Lead researcher Professor Barbara Sahakian described how they developed and tested Wizard, an iPad game aimed at improving an individual’s episodic memory. Episodic memory is the type of memory required when you have to remember where you parked your car in a multi-storey car park after going shopping for several hours or where you left your keys in home several hours ago, for example.

Intended to be fun, attention-grabbing game is motivating and easy to understand, whilst at the same time improving the player’s episodic memory. The memory task was woven into a narrative in which the player was allowed to choose their own character and name; the game rewarded progress with additional in-game activities to provide the user with a sense of progression independent of the cognitive training process.

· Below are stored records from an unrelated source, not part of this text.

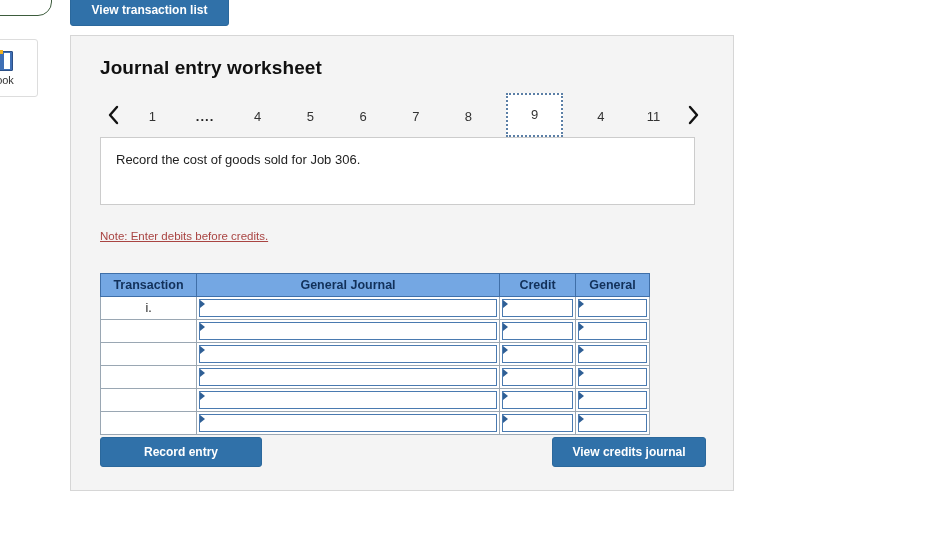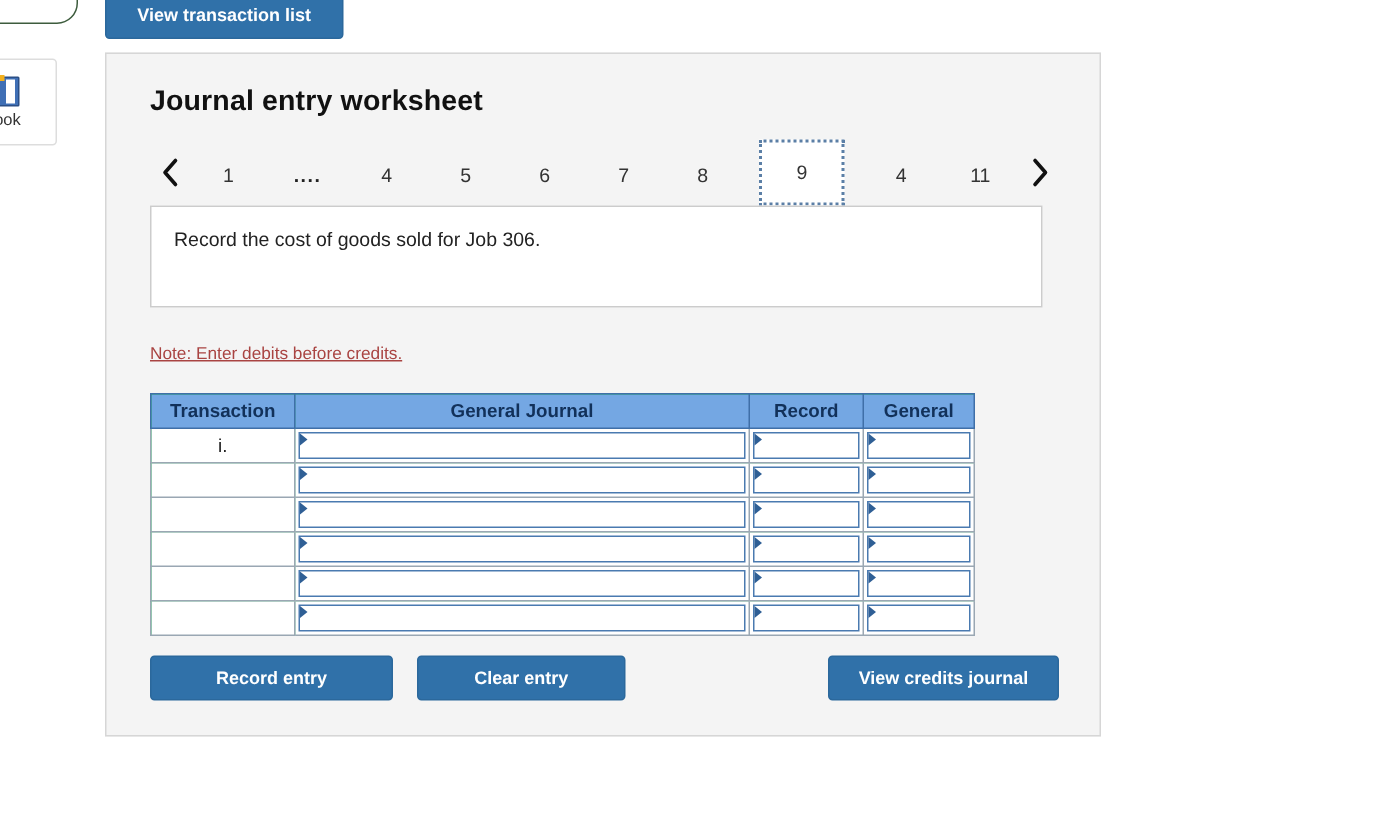--- a/index.html
+++ b/index.html
@@ -207,9 +207,9 @@
   .jtable {
     position: absolute;
     left: 29px;
-    top: 226px;
+    top: 237px;
     border-collapse: collapse;
-    background: #22c55e;
+    background: #a3a3a3;
     font-size: 13px;
   }
   .jtable th {

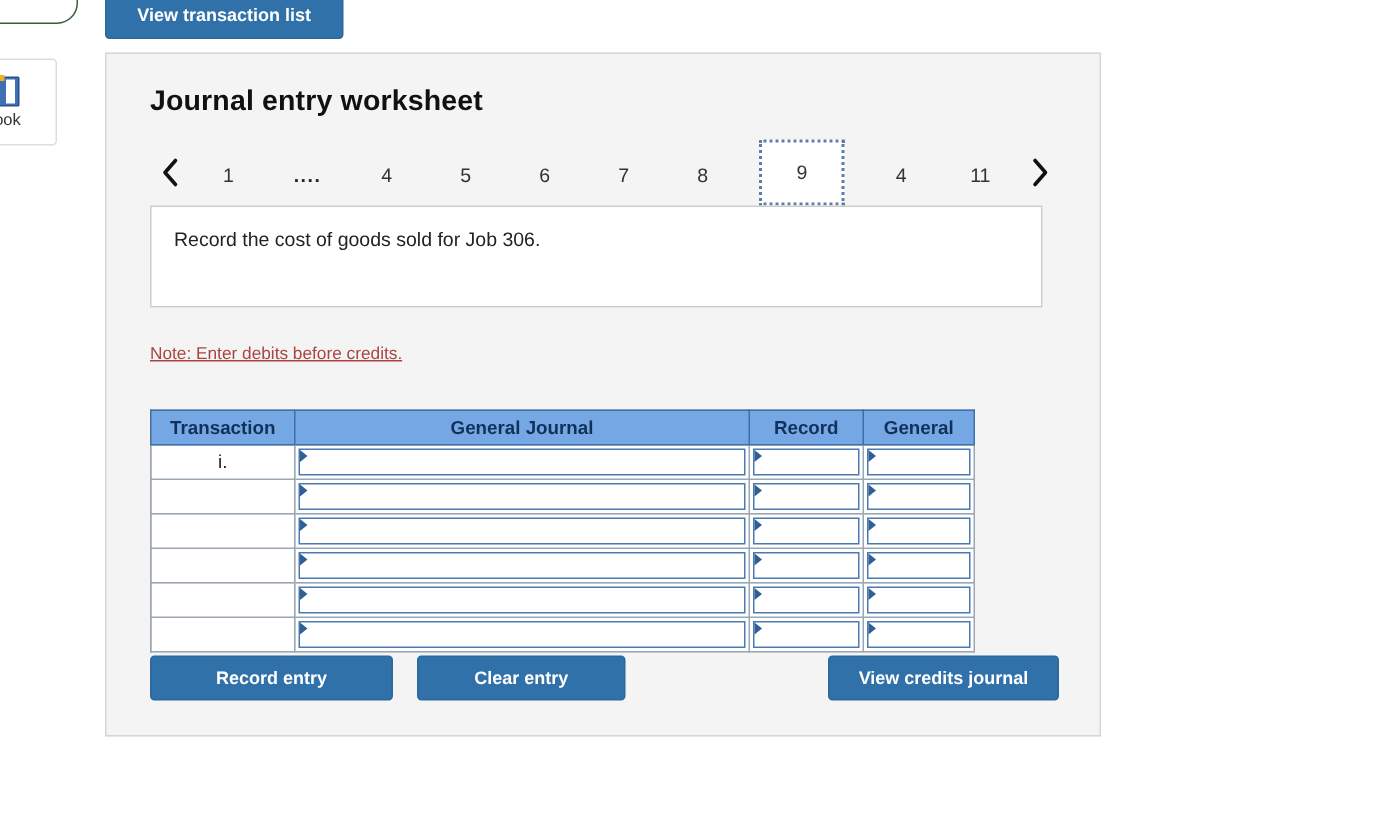--- a/index.html
+++ b/index.html
@@ -355,7 +355,7 @@
       <tr id="table-head-row">
           <th>Transaction</th>
           <th>General Journal</th>
-          <th>Record</th>
+          <th>Credit</th>
           <th>General</th>
         </tr>
     </thead>

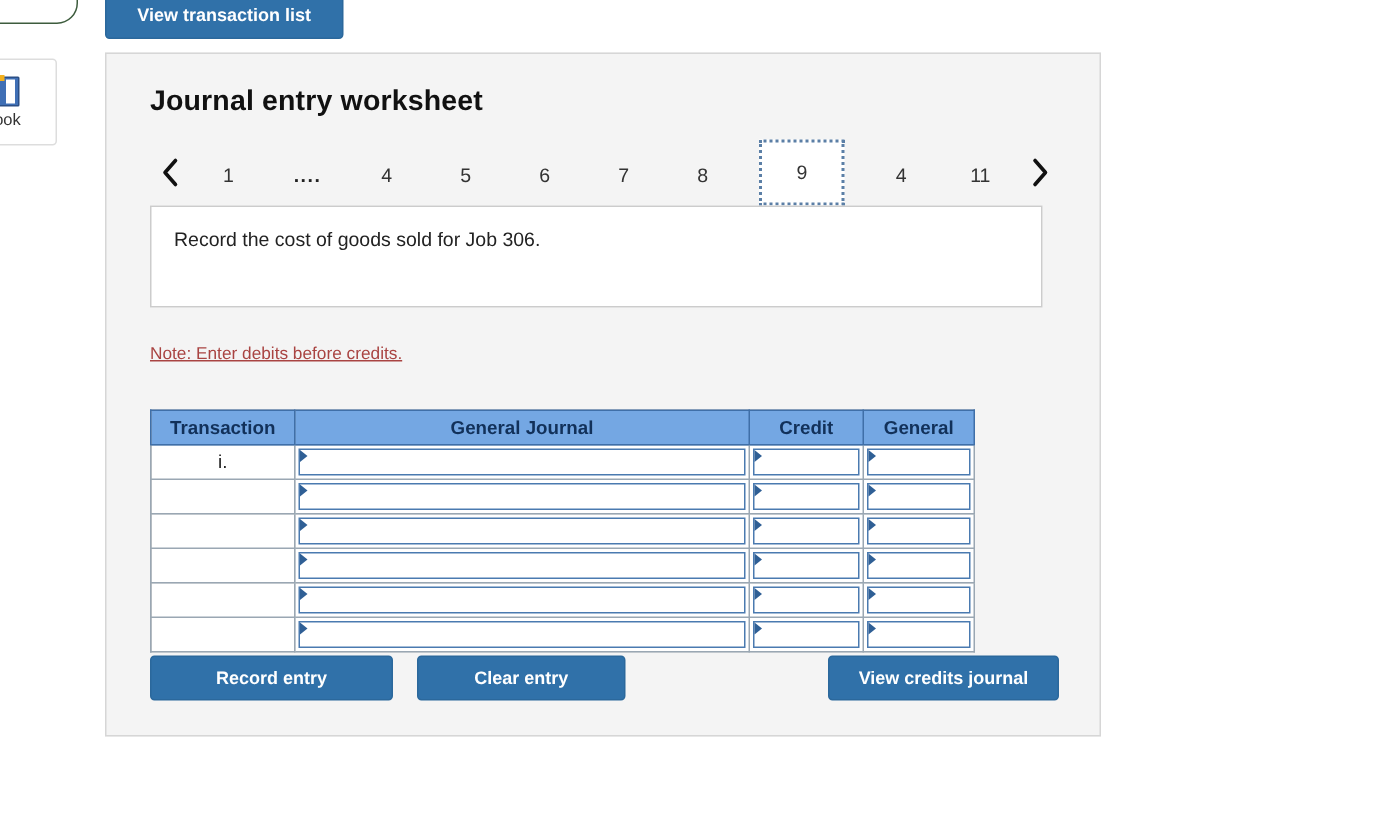--- a/index.html
+++ b/index.html
@@ -490,7 +490,6 @@
   </table>
 
   <button class="btn" id="record-entry">Record entry</button>
-  <button class="btn" id="clear-entry">Clear entry</button>
   <button class="btn" id="view-general-journal">View credits journal</button>
 </div>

Sahakian and colleagues found that the patients who had played the memory game made significantly fewer errors and needed significantly fewer attempts to remember the location of different patterns in the CANTAB PAL test relative to the control group. In addition, patients in the cognitive training group saw an increase in their score on the GAF scale.

It was also found that those who were most motivated also performed best at the game. This is important, as lack of motivation is another common facet of schizophrenia.

Sahakian said that the proof-of-concept study is important because it demonstrated that the memory game could help where drugs have so far failed.

Professor Peter Jones added it is not clear exactly how the apps also improved the patients’ daily functioning, but it may be because improvements in memory had a direct impact on global functions or that the cognitive training may have had an indirect impact on functionality by improving general motivation and restoring self-esteem. Or indeed, both these explanations may have played a role in terms of the impact of training on functional outcome.

The game is built for four weeks of training and is priced at 14.99 US dollars.

The study is published in the Philosophical Transactions of the Royal Society B. (ANI)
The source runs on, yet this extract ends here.